Desse modo, ao autorizar a concessão de patentes pipeline, o legislador infraconstitucional afrontou de maneira flagrante a previsão de inviolabilidade do direito adquirido trazida pelo artigo 5º, XXXVI, da Constituição Federal, onerando de maneira ilegítima os titulares destes direitos com a exigência de produção de provas não previstas pelo legislador constituinte, sobretudo quando levada em consideração a definição trazida pelo artigo 6º, §2º, da Lei de Introdução ao Código Civil, cujo teor é adiante trazido:

"§2º Consideram-se adquiridos assim os direitos que o seu titular, ou alguém por êle, possa exercer, como aquêles cujo comêço do exercício tenha têrmo pré-fixo, ou condição pré-estabelecida inalterável, a arbítrio de outrem".

Neste ponto, vale mencionar que não se trata apenas de desrespeito à prerrogativa de alguns agentes econômicos virem a explorar a invenção decaída em domínio público. Trata-se também da lesão ao direito adquirido pela coletividade de que o objeto da patente estrangeira, bem como os conhecimentos a ela relacionados, permaneça em domínio público. O que equivale dizer: trata-se do direito difuso de que é titular a coletividade, no sentido de que nenhum agente privado venha a se apropriar, a título exclusivo, de objeto de patente concedida no exterior e já decaída em domínio público. Trata-se do direito de que qualquer um a qualquer tempo poderá vir a explorar, comercialmente ou não, os conhecimentos relativos a esta patente. De que a respeito destas patentes e dos conhecimentos a ela relacionados vigorarão os princípios da livre concorrência.

Assim, também sob este aspecto fica evidenciada a inconstitucionalidade das patentes de revalidação ou pipelines no Brasil.


Conclusão

Diante dos argumentos acima expostos, pensamos ser possível concluir que os artigos 230 e 231 da Lei nº 9.279/96 violaram a Constituição Federal de várias maneiras ao permitir a revalidação de patentes estrangeiras de produtos não privilegiáveis sob a égide da legislação anterior.

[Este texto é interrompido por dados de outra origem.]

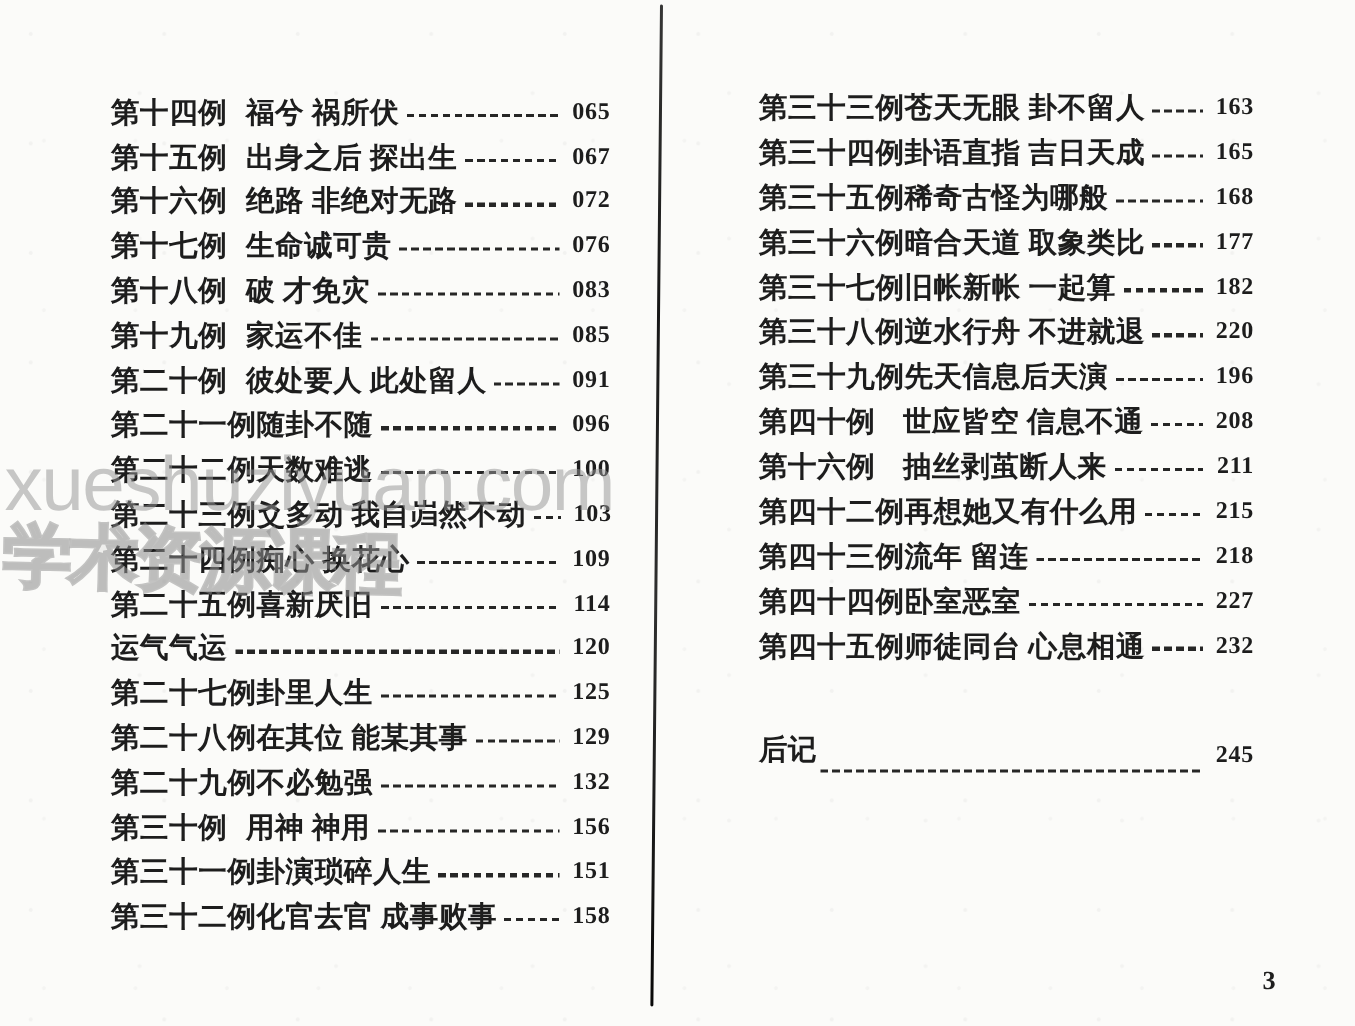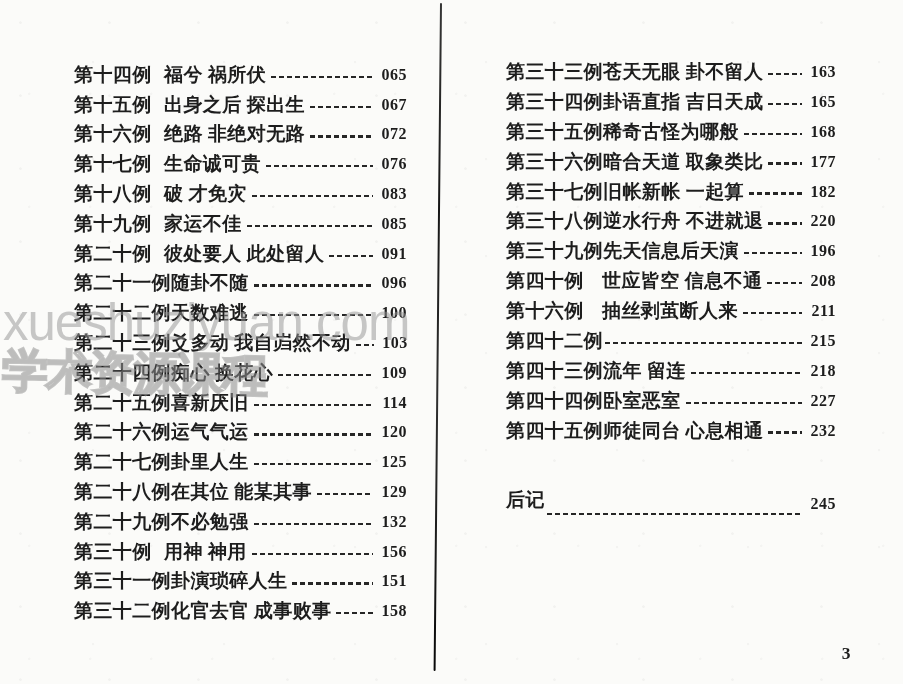--- a/index.html
+++ b/index.html
@@ -328,6 +328,7 @@
 
     <div class="toc-row">
       <span class="toc-label">第四十二例</span>
+      <span class="toc-title">再想她又有什么用</span>
       <span class="toc-leader"></span>
       <span class="toc-page">215</span>
     </div>

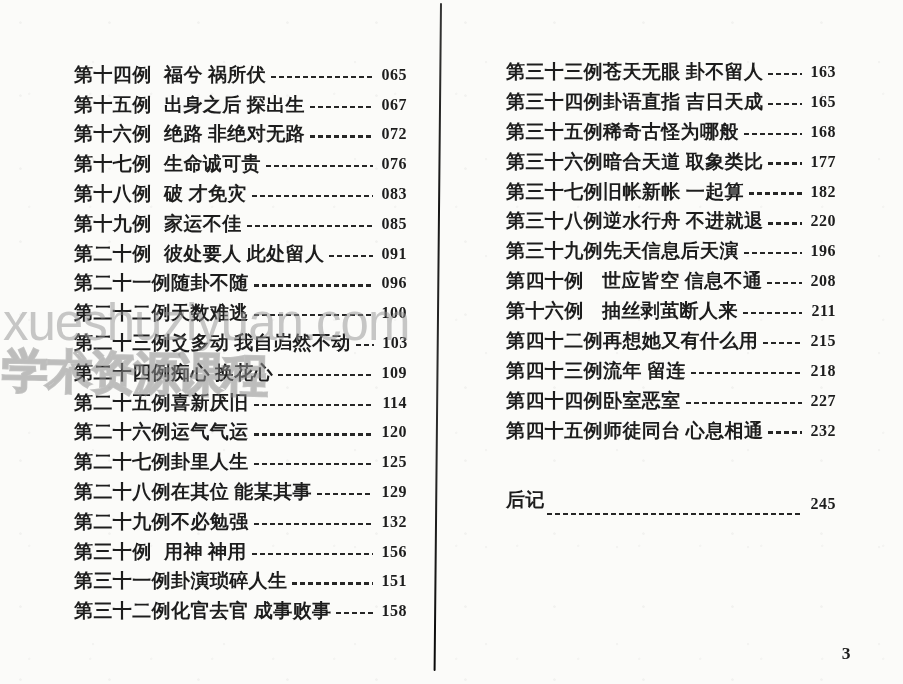--- a/index.html
+++ b/index.html
@@ -212,7 +212,6 @@
     </div>
 
     <div class="toc-row">
-      <span class="toc-label">第二十六例</span>
       <span class="toc-title">运气气运</span>
       <span class="toc-leader"></span>
       <span class="toc-page">120</span>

De fato, as patentes pipeline, como demonstrado acima, lesam não apenas princípios referentes à ordem econômica nacional (como o da soberania nacional e o da livre concorrência), mas também o direito de toda a coletividade a utilizar livremente conhecimentos que já haviam sido incorporados ao estado da técnica, instituindo, de forma injustificável juridicamente, monopólio econômico sem qualquer base constitucional.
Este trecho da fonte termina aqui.